Rina Steenkamp - Privacy en technologie
[Introductie | 1 | 2 | 3 | 4 | 5 | 6 | 7 | 8 | 9 | 10 | 11 | 12]
De verwerking van gegevens tot beleidsinformatie vormt de laatste stap van het totstandkomingproces. In deze stap verschuift het accent van de gegevens zelf naar de ontvanger van de beleidsinformatie. Deze moet zich, op basis van de beleidsinformatie, een voor zijn haar doeleinden voldoende waarheidsgetrouw beeld kunnen vormen van de geleverde prestaties en de bereikte maatschappelijke effecten. Om de valkuilen te vermijden is het van belang om inzicht te bieden in eventuele afwijkingen van de afspraken met de bijbehorende consequenties voor het gebruik van de beleidsinformatie (aanbeveling 5), ‘kale’ procesgegevens en gegevens over de samenwerking te presenteren binnen de context van de beleidstheorie (aanbeveling 6) en de beleidsinformatie niet te ‘misbruiken’ voor de onderlinge terugkoppeling tussen de ketenpartners (aanbeveling 7). De rest van deze paragraaf licht deze aanbevelingen nader toe.
Aanbeveling 5: geef inzicht in eventuele afwijkingen van de afspraken.
Als de ontvanger de mate van betrouwbaarheid van de beleidsinformatie overschat kan dit leiden tot onjuiste conclusies, of tot onnodige bijsturing van de uitvoering.
Als één of meer ketenpartners zodanig zijn afgeweken van de afspraken die ze over de beleidsinformatie hebben gemaakt dat de bruikbaarheid van de beleidsinformatie voor de ontvanger daarmee in het geding komt, moet dit bij de beleidsinformatie worden aangegeven.

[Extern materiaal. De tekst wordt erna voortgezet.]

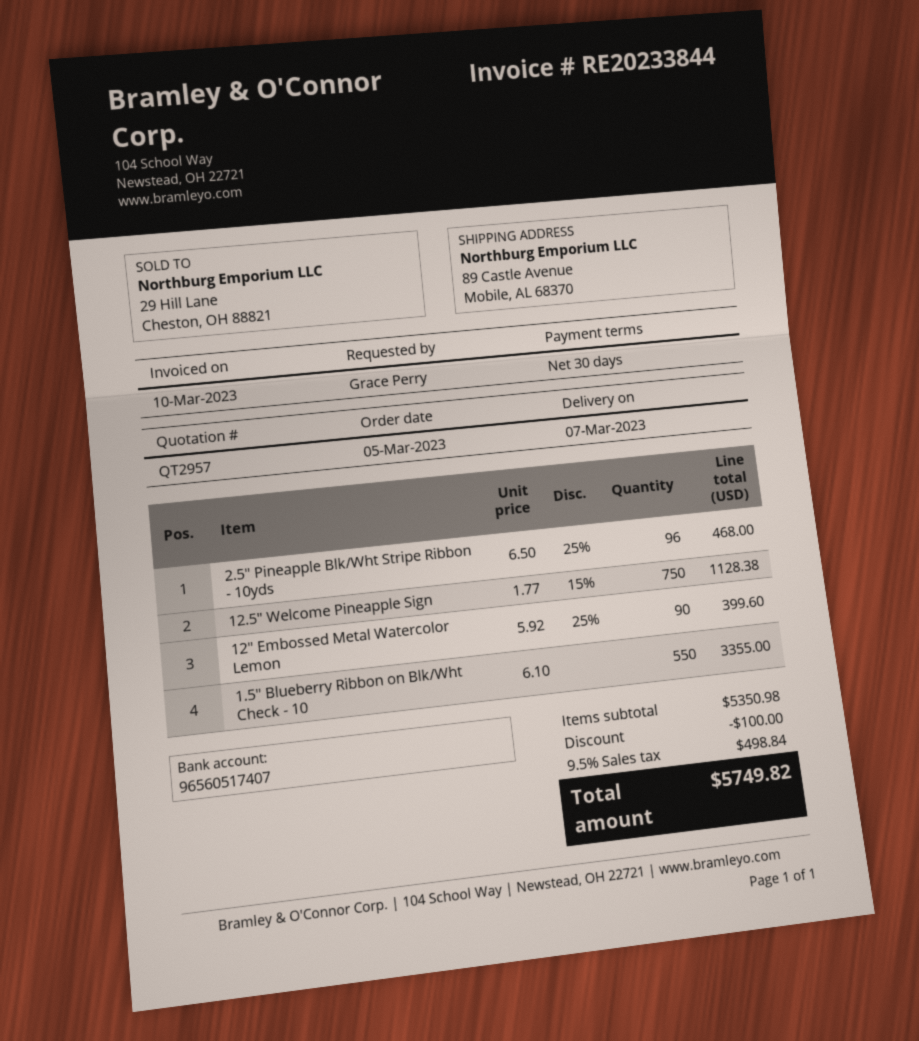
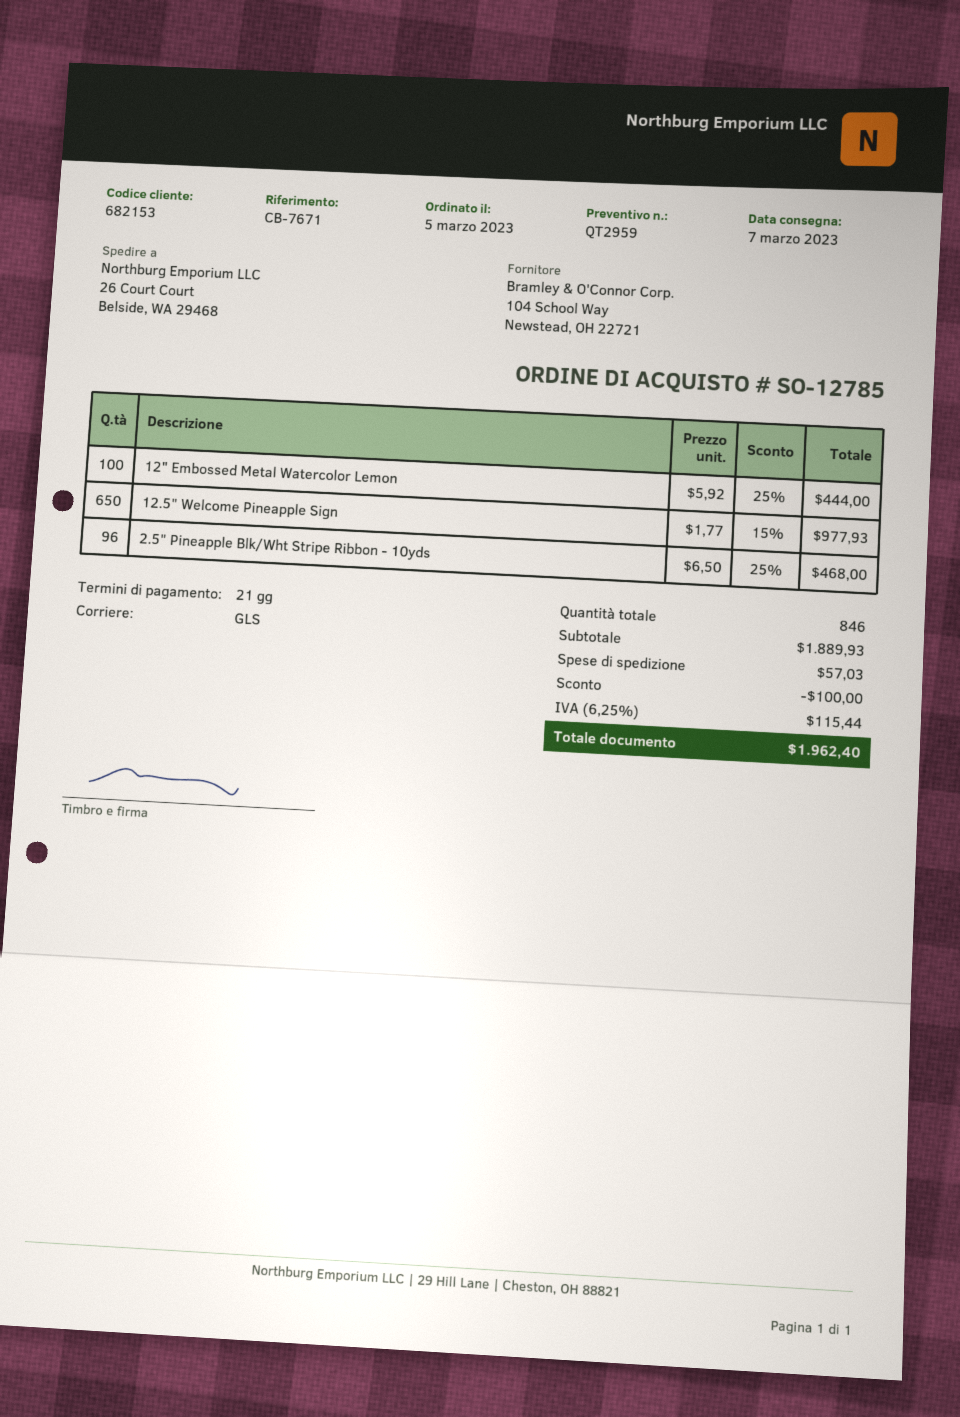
quote number: QT2957 -> QT2959
payment terms: 30 days -> 21 days
ship to: 89 Castle Avenue, Mobile, AL 68370 -> 26 Court Court, Belside, WA 29468
12.5" Welcome Pineapple Sign: 750 x 1.77 - 15% = 1128.38 -> 650 x 1.77 - 15% = 977.93
12" Embossed Metal Watercolor Lemon: 90 x 5.92 - 25% = 399.60 -> 100 x 5.92 - 25% = 444.00
1.5" Blueberry Ribbon on Blk/Wht Check - 10: 550 x 6.10 = 3355.00 -> none
subtotal: 5350.98 -> 1889.93
shipping: none -> 57.03
tax: 9.5% = 498.84 -> 6.25% = 115.44
total: 5749.82 -> 1962.40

Ook waar de ketenpartners binnen de gemaakte afspraken zijn gebleven, maar de gewenste betrouwbaarheid van de gegevens niet haalbaar is, moet dit worden gesignaleerd. De noodzaak tot signalering hangt samen met het gebruik dat de ontvanger naar verwachting van de informatie zal maken, en van de mate van betrouwbaarheid die daar redelijkerwijze voor vereist is.
Aanbeveling 6: presenteer 'kale' procesgegevens binnen de context van de beleidstheorie.
Toegepast op het voorbeeld van het Digitaal Klantdossier (Figuur 18.5) betekent dit dat de beleidsinformatie niet alleen moet weergeven hoe vaak, bijvoorbeeld, het DKD wordt geraadpleegd, maar ook in hoeverre dit uiteindelijk leidt tot betere prestaties van de keten en tot de gewenste administratieve lastenverlichting voor burgers. Het is mogelijk dat de ketenpartners, om deze beleidsinformatie te kunnen leveren, informatie uit de primaire informatiesystemen (aantallen raadplegingen van het DKD) moeten combineren met, bijvoorbeeld, informatie uit evaluatieonderzoek naar de ervaringen van burgers.
Aanbeveling 7: koppel knelpunten in de ketensamenwerking direct terug.
Tevredenheid van de ketenpartners over de prestaties die de andere ketenpartners leveren kan een indicatie vormen voor het succes van de onderlinge samenwerking. Tegelijkertijd kan de aanleiding voor eventuele ontevredenheid - zoals, bijvoorbeeld, fouten die gebruikers van het DKD in de vastgelegde gegevens constateren - vaak alleen van geval tot geval door de direct betrokken ketenpartners worden opgelost. In het genoemde voorbeeld kan het aantal geconstateerde fouten kan op de langere termijn overigens wel een indicatie vormen voor de kwaliteit van de vastgelegde gegevens.
Het is overigens aan te bevelen om fouten in de gegevensuitwisseling zo veel mogelijk bij de bron aan te pakken door middel van geautomatiseerde controles, en de prioriteit te leggen bij de meest belangrijke gegevens.